▶ **Goal of the exercise**
A complete answer lists every line of the material where the string "GLITCH" occurs.

***** Supplied information

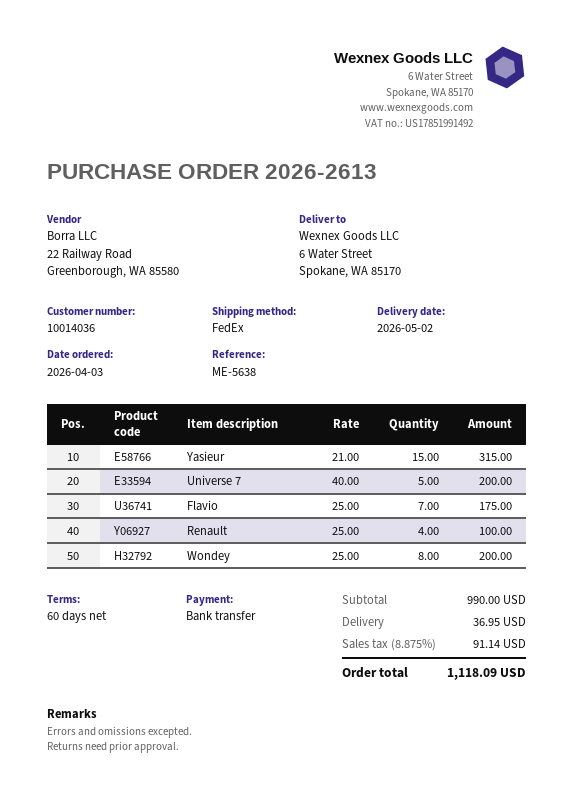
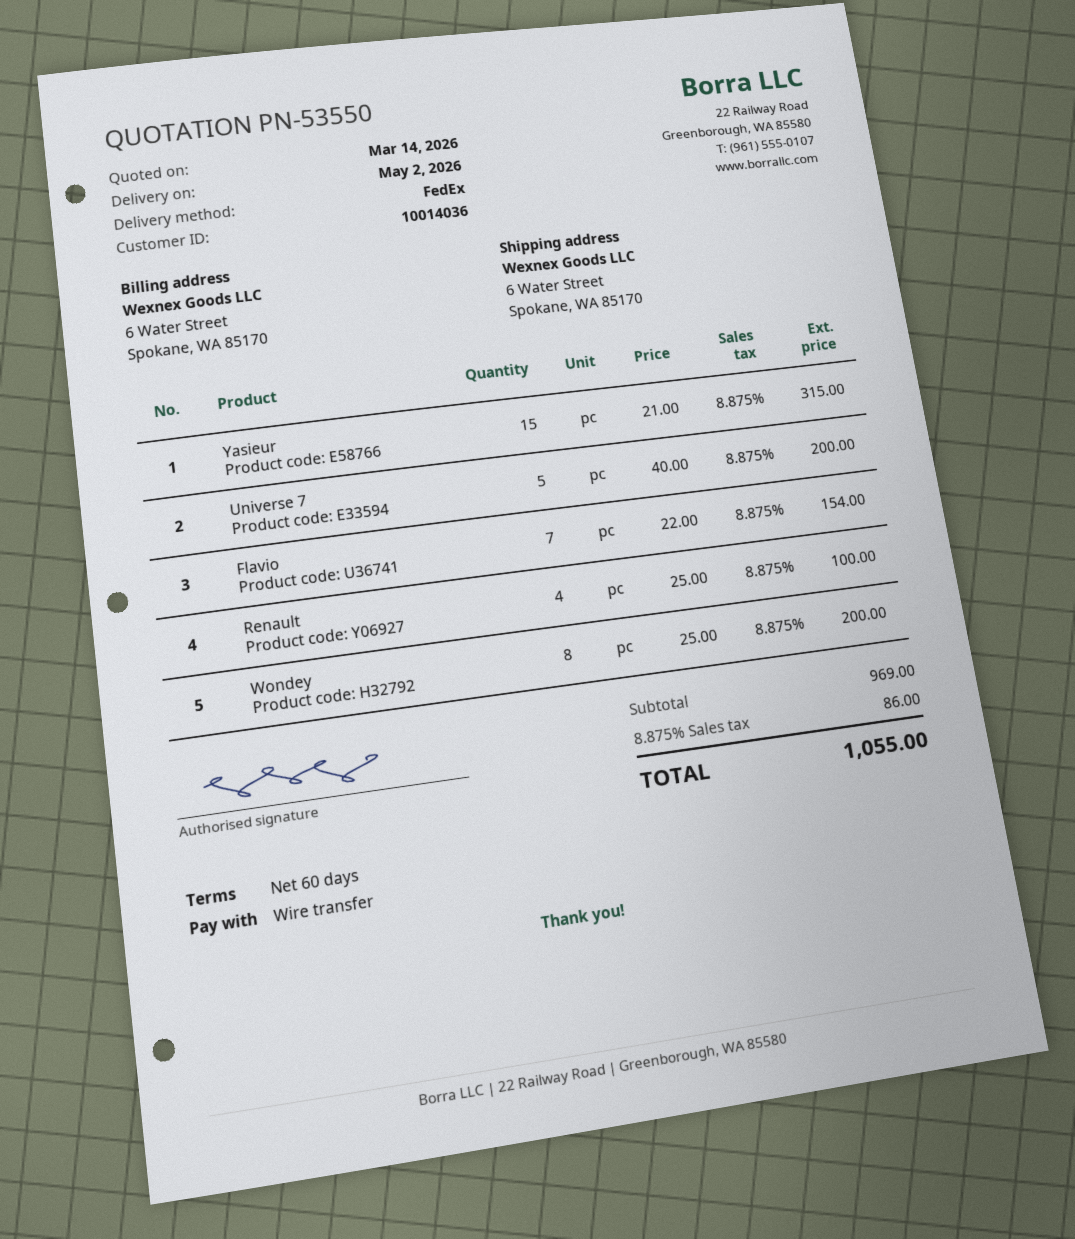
Flavio: 7 x 25.00 = 175.00 -> 7 x 22.00 = 154.00
subtotal: 990.00 -> 969.00
shipping: 36.95 -> none
tax: 8.875% = 91.14 -> 8.875% = 86.00
total: 1118.09 -> 1055.00

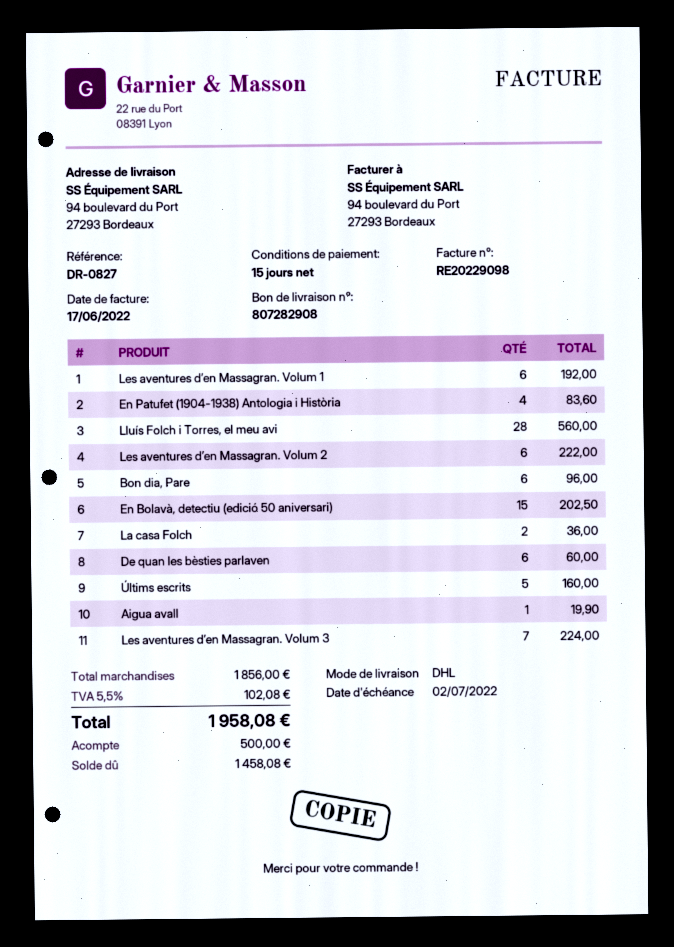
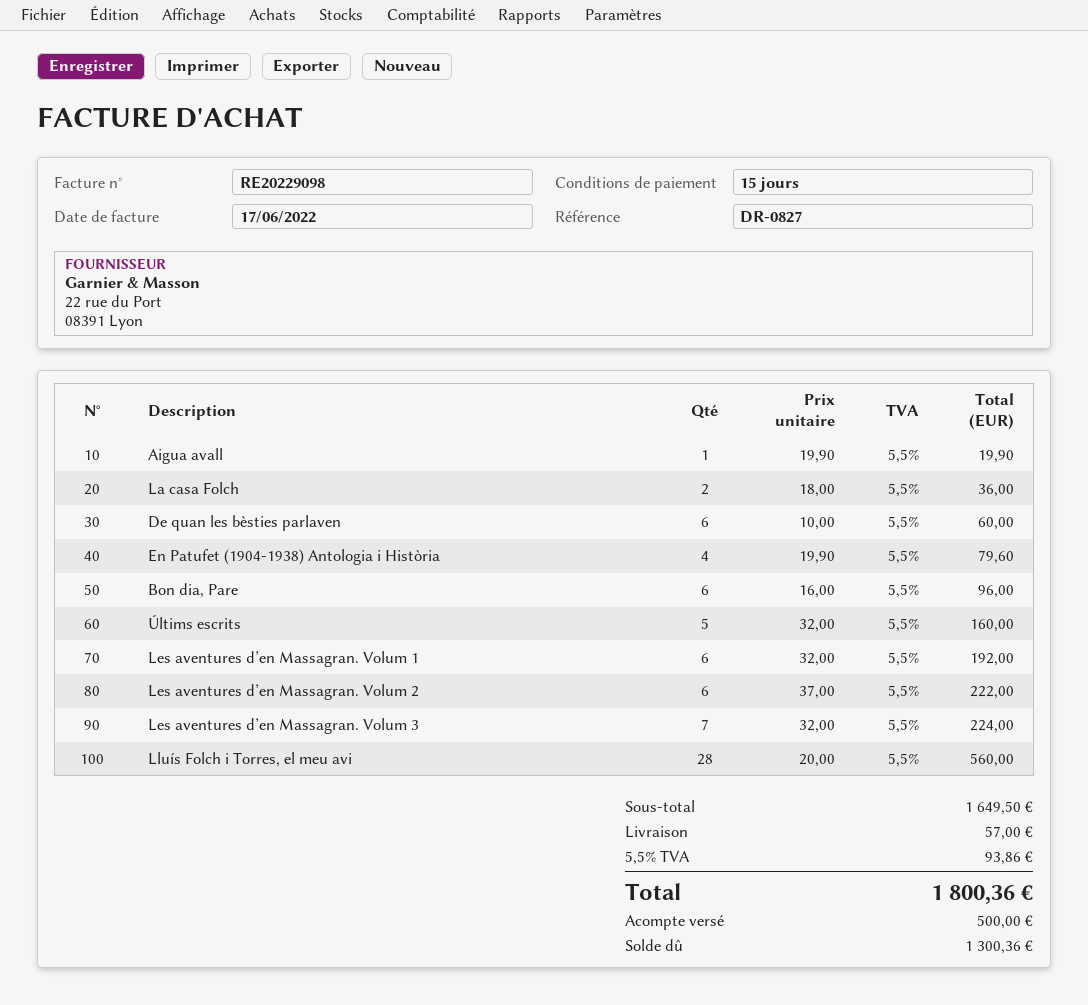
En Patufet (1904-1938) Antologia i Història: 4 for 83.60 -> 4 for 79.60
En Bolavà, detectiu (edició 50 aniversari): 15 for 202.50 -> none
subtotal: 1856.00 -> 1649.50
shipping: none -> 57.00
tax: 5.5% = 102.08 -> 5.5% = 93.86
total: 1958.08 -> 1800.36
balance: 1458.08 -> 1300.36

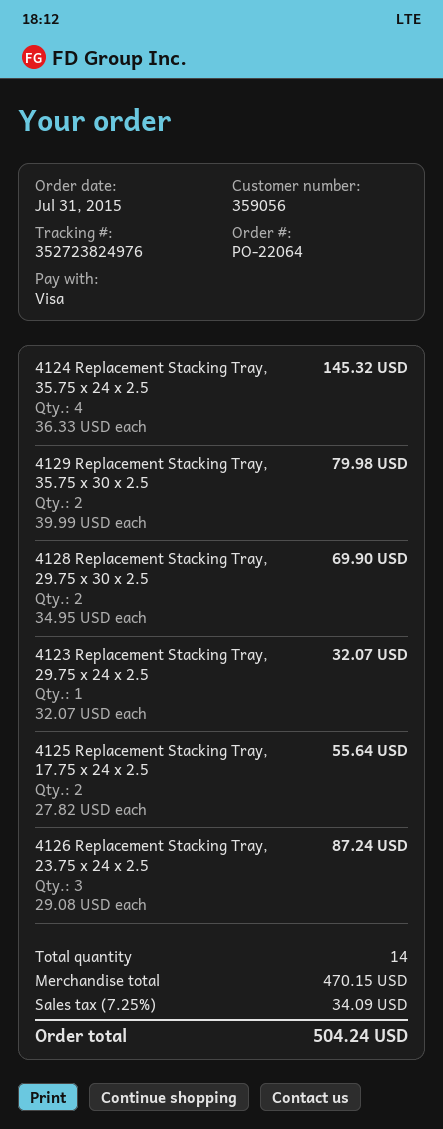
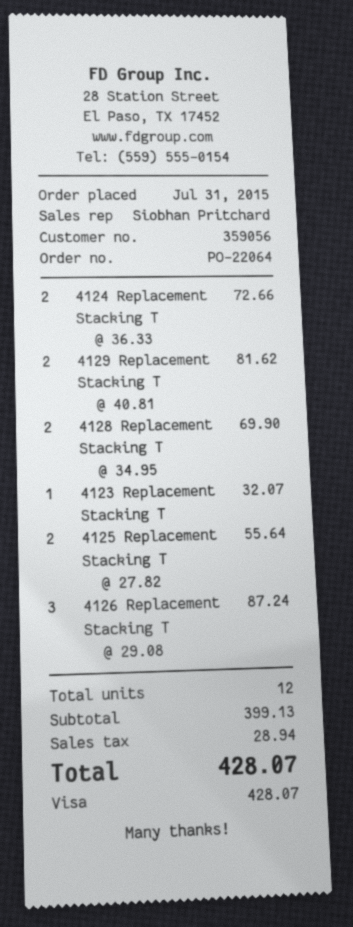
4124 Replacement Stacking Tray, 35.75 x 24 x 2.5: 4 x 36.33 = 145.32 -> 2 x 36.33 = 72.66
4129 Replacement Stacking Tray, 35.75 x 30 x 2.5: 2 x 39.99 = 79.98 -> 2 x 40.81 = 81.62
total quantity: 14 -> 12
subtotal: 470.15 -> 399.13
tax: 34.09 -> 28.94
total: 504.24 -> 428.07

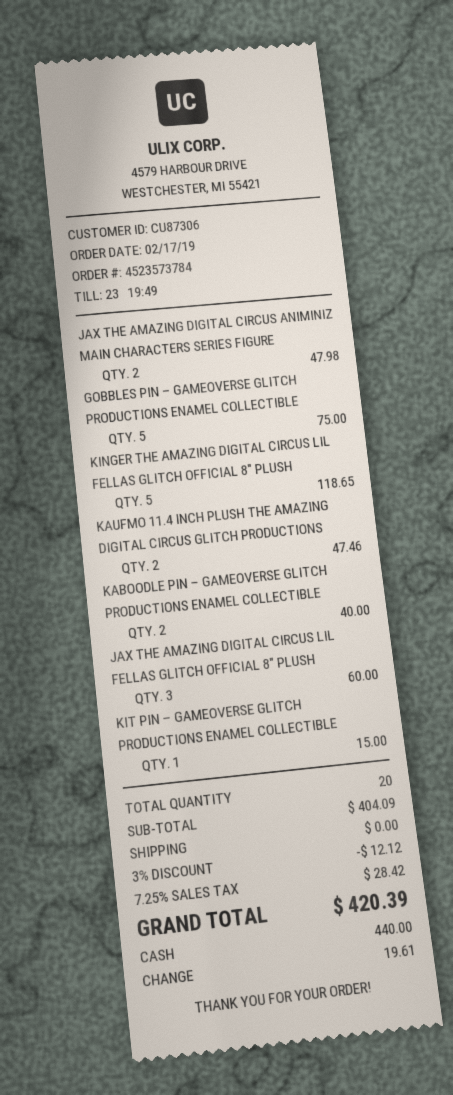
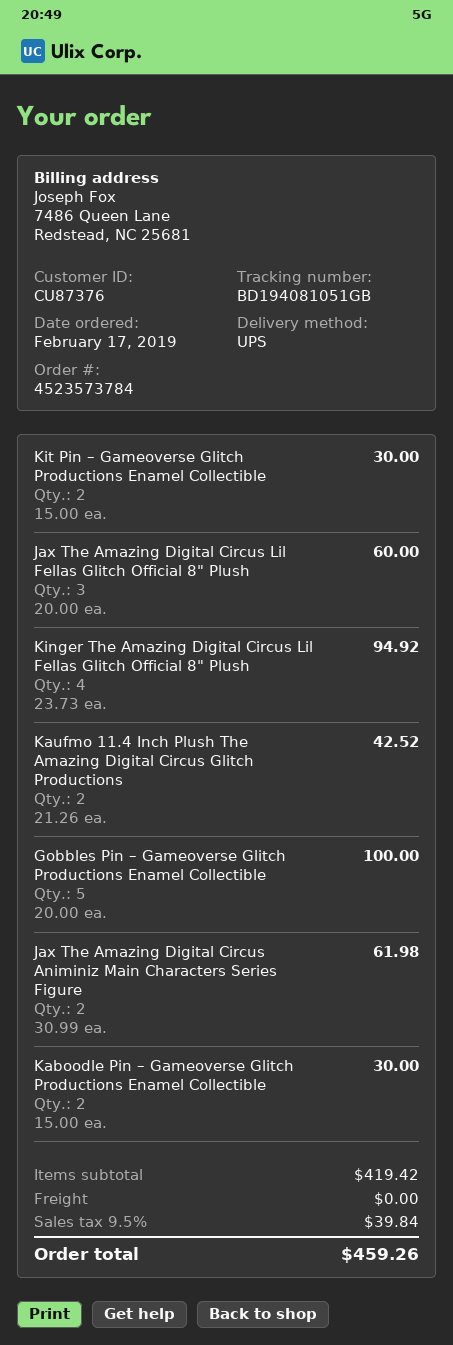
customer number: CU87306 -> CU87376
JAX THE AMAZING DIGITAL CIRCUS ANIMINIZ MAIN CHARACTERS SERIES FIGURE: 2 for 47.98 -> 2 for 61.98
GOBBLES PIN – GAMEOVERSE GLITCH PRODUCTIONS ENAMEL COLLECTIBLE: 5 for 75.00 -> 5 for 100.00
KINGER THE AMAZING DIGITAL CIRCUS LIL FELLAS GLITCH OFFICIAL 8" PLUSH: 5 for 118.65 -> 4 for 94.92
KAUFMO 11.4 INCH PLUSH THE AMAZING DIGITAL CIRCUS GLITCH PRODUCTIONS: 2 for 47.46 -> 2 for 42.52
KABOODLE PIN – GAMEOVERSE GLITCH PRODUCTIONS ENAMEL COLLECTIBLE: 2 for 40.00 -> 2 for 30.00
KIT PIN – GAMEOVERSE GLITCH PRODUCTIONS ENAMEL COLLECTIBLE: 1 for 15.00 -> 2 for 30.00
subtotal: 404.09 -> 419.42
discount: 3% = 12.12 -> none
tax: 7.25% = 28.42 -> 9.5% = 39.84
total: 420.39 -> 459.26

**********

▶ **Finished task**
GOBBLES PIN – GAMEOVERSE GLITCH PRODUCTIONS ENAMEL COLLECTIBLE: 5 for 75.00 -> 5 for 100.00
KINGER THE AMAZING DIGITAL CIRCUS LIL FELLAS GLITCH OFFICIAL 8" PLUSH: 5 for 118.65 -> 4 for 94.92
KAUFMO 11.4 INCH PLUSH THE AMAZING DIGITAL CIRCUS GLITCH PRODUCTIONS: 2 for 47.46 -> 2 for 42.52
KABOODLE PIN – GAMEOVERSE GLITCH PRODUCTIONS ENAMEL COLLECTIBLE: 2 for 40.00 -> 2 for 30.00
KIT PIN – GAMEOVERSE GLITCH PRODUCTIONS ENAMEL COLLECTIBLE: 1 for 15.00 -> 2 for 30.00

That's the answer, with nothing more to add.